Eleanor Beardsley

Eleanor Beardsley began reporting from France for NPR in June 2004, following all aspects of French society, politics, economics, culture and gastronomy.

Beardsley has covered both 2007 and 2012 French presidential elections as well as the Arab Spring in Tunisia, where she witnessed the overthrow of the autocratic President Zine el-Abidine Ben Ali. She reported on the riots in French suburbs in 2005 and the massive student demonstrations in 2006. Beardsley has followed the Tour de France cycling race and been back to her old stomping ground — Kosovo — to report for NPR on three separate occasions.

Prior to moving to Paris, Beardsley worked for three years with the United Nations Mission in Kosovo. She also worked as a television producer for French broadcaster TF1 in Washington, DC and as a staff assistant to Senator Strom Thurmond.

Reporting from France for Beardsley is the fulfillment of a lifelong passion for the French language and culture. At the age of 10 she began learning French by reading the Asterix The Gaul comic book series with her father.

While she came to the field of radio journalism relatively late in her career, Beardsley says her varied background, studies and travels prepared her for the job as well as any journalism school. "I love reporting on the French because there are so many stereotypes about them that exist in America," she says. "Sometimes it's fun to dispel the false notions and show a different side of the French.

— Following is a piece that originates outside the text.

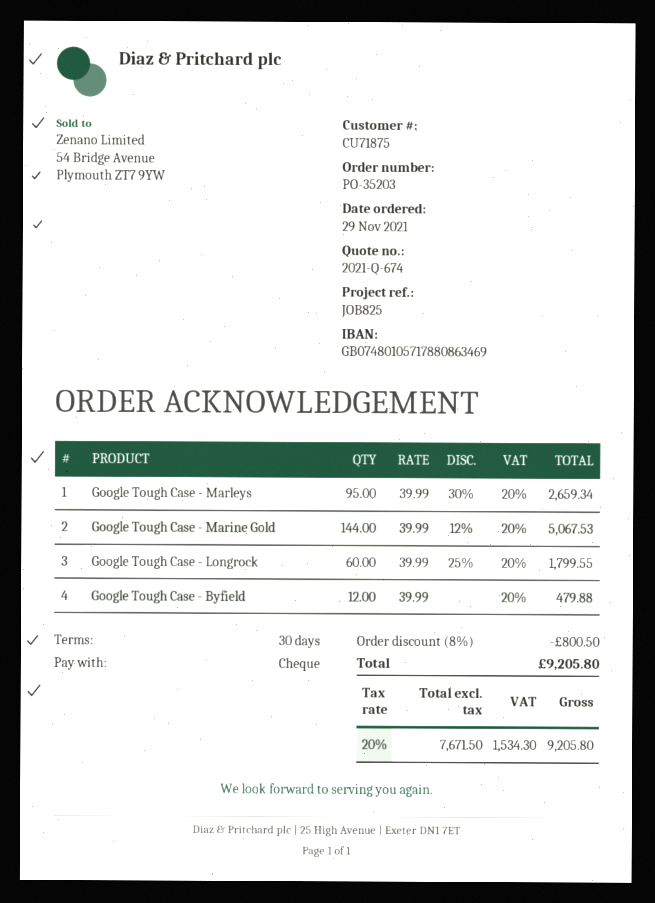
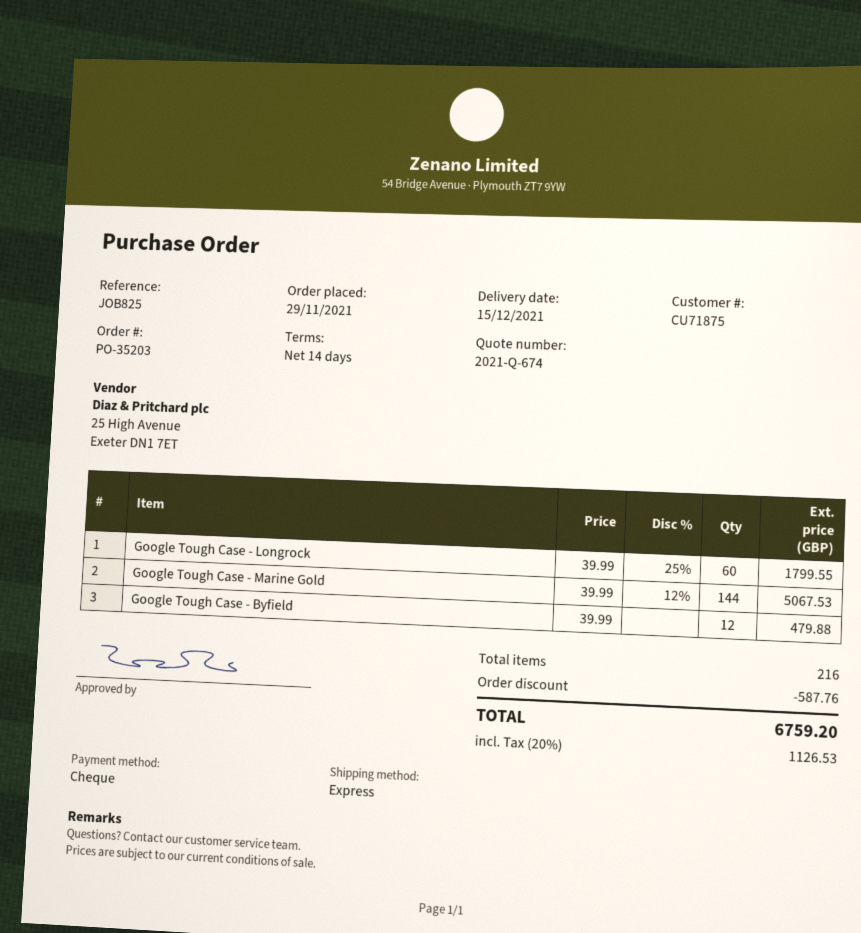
payment terms: 30 days -> 14 days
Google Tough Case - Marleys: 95 x 39.99 - 30% = 2659.34 -> none
discount: 800.50 -> 587.76
tax: 20% = 1534.30 -> 20% = 1126.53
total: 9205.80 -> 6759.20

And sometimes the old stereotypes do hold up. But whether Americans love or hate France and the French, they're always interested!"

A native of South Carolina, Beardsley has a Bachelor of Arts in European history and French from Furman University in Greenville, S.C., and a Masters Degree in International Business from the University of South Carolina.

Beardsley is interested in politics, travel and observing foreign cultures. Her favorite cities are Paris and Istanbul.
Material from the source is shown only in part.